> **EXERCISE DESCRIPTION**:
A word-for-word repeat of all the data is the goal.

- - -

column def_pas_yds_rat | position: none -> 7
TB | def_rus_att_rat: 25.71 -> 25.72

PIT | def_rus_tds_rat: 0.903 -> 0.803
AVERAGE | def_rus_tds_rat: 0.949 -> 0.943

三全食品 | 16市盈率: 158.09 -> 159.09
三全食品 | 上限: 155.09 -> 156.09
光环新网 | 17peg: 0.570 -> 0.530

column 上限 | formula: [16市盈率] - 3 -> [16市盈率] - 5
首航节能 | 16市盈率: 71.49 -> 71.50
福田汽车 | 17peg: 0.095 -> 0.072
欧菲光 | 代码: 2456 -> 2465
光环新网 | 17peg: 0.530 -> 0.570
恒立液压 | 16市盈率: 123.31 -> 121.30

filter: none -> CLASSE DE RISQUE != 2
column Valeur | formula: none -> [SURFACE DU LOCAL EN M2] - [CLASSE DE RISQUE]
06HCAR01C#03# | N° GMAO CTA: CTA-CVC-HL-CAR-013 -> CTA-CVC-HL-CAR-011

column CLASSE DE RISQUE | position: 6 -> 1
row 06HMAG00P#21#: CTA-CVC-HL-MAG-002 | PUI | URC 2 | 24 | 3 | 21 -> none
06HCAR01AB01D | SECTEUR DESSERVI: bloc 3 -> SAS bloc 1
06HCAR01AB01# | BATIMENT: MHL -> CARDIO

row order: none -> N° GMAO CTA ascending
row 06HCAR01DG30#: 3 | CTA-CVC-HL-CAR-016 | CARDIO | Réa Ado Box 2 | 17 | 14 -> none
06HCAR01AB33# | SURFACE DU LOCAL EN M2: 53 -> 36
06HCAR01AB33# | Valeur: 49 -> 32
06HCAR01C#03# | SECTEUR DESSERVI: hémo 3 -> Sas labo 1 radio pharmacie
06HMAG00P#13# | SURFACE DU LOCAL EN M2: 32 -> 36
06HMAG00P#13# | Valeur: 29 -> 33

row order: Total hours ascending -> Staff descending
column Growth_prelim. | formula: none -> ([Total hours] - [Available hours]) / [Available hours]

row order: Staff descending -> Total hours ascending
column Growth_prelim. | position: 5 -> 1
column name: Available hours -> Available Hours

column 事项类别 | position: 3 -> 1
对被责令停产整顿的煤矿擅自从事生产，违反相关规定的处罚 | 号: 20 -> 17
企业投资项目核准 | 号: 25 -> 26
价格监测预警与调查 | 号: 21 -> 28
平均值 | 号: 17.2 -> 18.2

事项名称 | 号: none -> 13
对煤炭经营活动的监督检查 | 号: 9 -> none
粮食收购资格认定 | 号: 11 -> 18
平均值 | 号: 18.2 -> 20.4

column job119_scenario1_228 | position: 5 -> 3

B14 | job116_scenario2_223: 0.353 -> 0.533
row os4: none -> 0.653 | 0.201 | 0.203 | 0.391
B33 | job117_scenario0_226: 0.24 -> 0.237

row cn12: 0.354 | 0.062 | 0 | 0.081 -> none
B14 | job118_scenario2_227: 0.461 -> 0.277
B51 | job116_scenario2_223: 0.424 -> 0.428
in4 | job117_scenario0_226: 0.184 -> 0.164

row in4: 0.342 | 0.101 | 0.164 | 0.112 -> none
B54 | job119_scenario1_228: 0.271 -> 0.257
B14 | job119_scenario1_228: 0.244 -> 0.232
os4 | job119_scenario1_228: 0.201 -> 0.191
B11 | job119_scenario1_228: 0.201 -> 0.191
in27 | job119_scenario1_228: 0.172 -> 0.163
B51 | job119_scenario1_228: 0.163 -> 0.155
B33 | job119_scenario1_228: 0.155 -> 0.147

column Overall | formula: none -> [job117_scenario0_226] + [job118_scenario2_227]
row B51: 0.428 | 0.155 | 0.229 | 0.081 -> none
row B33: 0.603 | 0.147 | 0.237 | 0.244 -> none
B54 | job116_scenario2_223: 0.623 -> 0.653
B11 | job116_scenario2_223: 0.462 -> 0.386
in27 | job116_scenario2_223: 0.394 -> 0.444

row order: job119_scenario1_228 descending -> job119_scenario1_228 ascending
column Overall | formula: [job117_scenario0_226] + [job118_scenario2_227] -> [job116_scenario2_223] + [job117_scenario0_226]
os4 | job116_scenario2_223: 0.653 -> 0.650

- - -

> **TASK RESULT**:
column def_pas_yds_rat | position: none -> 7
TB | def_rus_att_rat: 25.71 -> 25.72

PIT | def_rus_tds_rat: 0.903 -> 0.803
AVERAGE | def_rus_tds_rat: 0.949 -> 0.943

三全食品 | 16市盈率: 158.09 -> 159.09
三全食品 | 上限: 155.09 -> 156.09
光环新网 | 17peg: 0.570 -> 0.530

column 上限 | formula: [16市盈率] - 3 -> [16市盈率] - 5
首航节能 | 16市盈率: 71.49 -> 71.50
福田汽车 | 17peg: 0.095 -> 0.072
欧菲光 | 代码: 2456 -> 2465
光环新网 | 17peg: 0.530 -> 0.570
恒立液压 | 16市盈率: 123.31 -> 121.30

filter: none -> CLASSE DE RISQUE != 2
column Valeur | formula: none -> [SURFACE DU LOCAL EN M2] - [CLASSE DE RISQUE]
06HCAR01C#03# | N° GMAO CTA: CTA-CVC-HL-CAR-013 -> CTA-CVC-HL-CAR-011

column CLASSE DE RISQUE | position: 6 -> 1
row 06HMAG00P#21#: CTA-CVC-HL-MAG-002 | PUI | URC 2 | 24 | 3 | 21 -> none
06HCAR01AB01D | SECTEUR DESSERVI: bloc 3 -> SAS bloc 1
06HCAR01AB01# | BATIMENT: MHL -> CARDIO

row order: none -> N° GMAO CTA ascending
row 06HCAR01DG30#: 3 | CTA-CVC-HL-CAR-016 | CARDIO | Réa Ado Box 2 | 17 | 14 -> none
06HCAR01AB33# | SURFACE DU LOCAL EN M2: 53 -> 36
06HCAR01AB33# | Valeur: 49 -> 32
06HCAR01C#03# | SECTEUR DESSERVI: hémo 3 -> Sas labo 1 radio pharmacie
06HMAG00P#13# | SURFACE DU LOCAL EN M2: 32 -> 36
06HMAG00P#13# | Valeur: 29 -> 33

row order: Total hours ascending -> Staff descending
column Growth_prelim. | formula: none -> ([Total hours] - [Available hours]) / [Available hours]

row order: Staff descending -> Total hours ascending
column Growth_prelim. | position: 5 -> 1
column name: Available hours -> Available Hours

column 事项类别 | position: 3 -> 1
对被责令停产整顿的煤矿擅自从事生产，违反相关规定的处罚 | 号: 20 -> 17
企业投资项目核准 | 号: 25 -> 26
价格监测预警与调查 | 号: 21 -> 28
平均值 | 号: 17.2 -> 18.2

事项名称 | 号: none -> 13
对煤炭经营活动的监督检查 | 号: 9 -> none
粮食收购资格认定 | 号: 11 -> 18
平均值 | 号: 18.2 -> 20.4

column job119_scenario1_228 | position: 5 -> 3

B14 | job116_scenario2_223: 0.353 -> 0.533
row os4: none -> 0.653 | 0.201 | 0.203 | 0.391
B33 | job117_scenario0_226: 0.24 -> 0.237

row cn12: 0.354 | 0.062 | 0 | 0.081 -> none
B14 | job118_scenario2_227: 0.461 -> 0.277
B51 | job116_scenario2_223: 0.424 -> 0.428
in4 | job117_scenario0_226: 0.184 -> 0.164

row in4: 0.342 | 0.101 | 0.164 | 0.112 -> none
B54 | job119_scenario1_228: 0.271 -> 0.257
B14 | job119_scenario1_228: 0.244 -> 0.232
os4 | job119_scenario1_228: 0.201 -> 0.191
B11 | job119_scenario1_228: 0.201 -> 0.191
in27 | job119_scenario1_228: 0.172 -> 0.163
B51 | job119_scenario1_228: 0.163 -> 0.155
B33 | job119_scenario1_228: 0.155 -> 0.147

column Overall | formula: none -> [job117_scenario0_226] + [job118_scenario2_227]
row B51: 0.428 | 0.155 | 0.229 | 0.081 -> none
row B33: 0.603 | 0.147 | 0.237 | 0.244 -> none
B54 | job116_scenario2_223: 0.623 -> 0.653
B11 | job116_scenario2_223: 0.462 -> 0.386
in27 | job116_scenario2_223: 0.394 -> 0.444

row order: job119_scenario1_228 descending -> job119_scenario1_228 ascending
column Overall | formula: [job117_scenario0_226] + [job118_scenario2_227] -> [job116_scenario2_223] + [job117_scenario0_226]
os4 | job116_scenario2_223: 0.653 -> 0.650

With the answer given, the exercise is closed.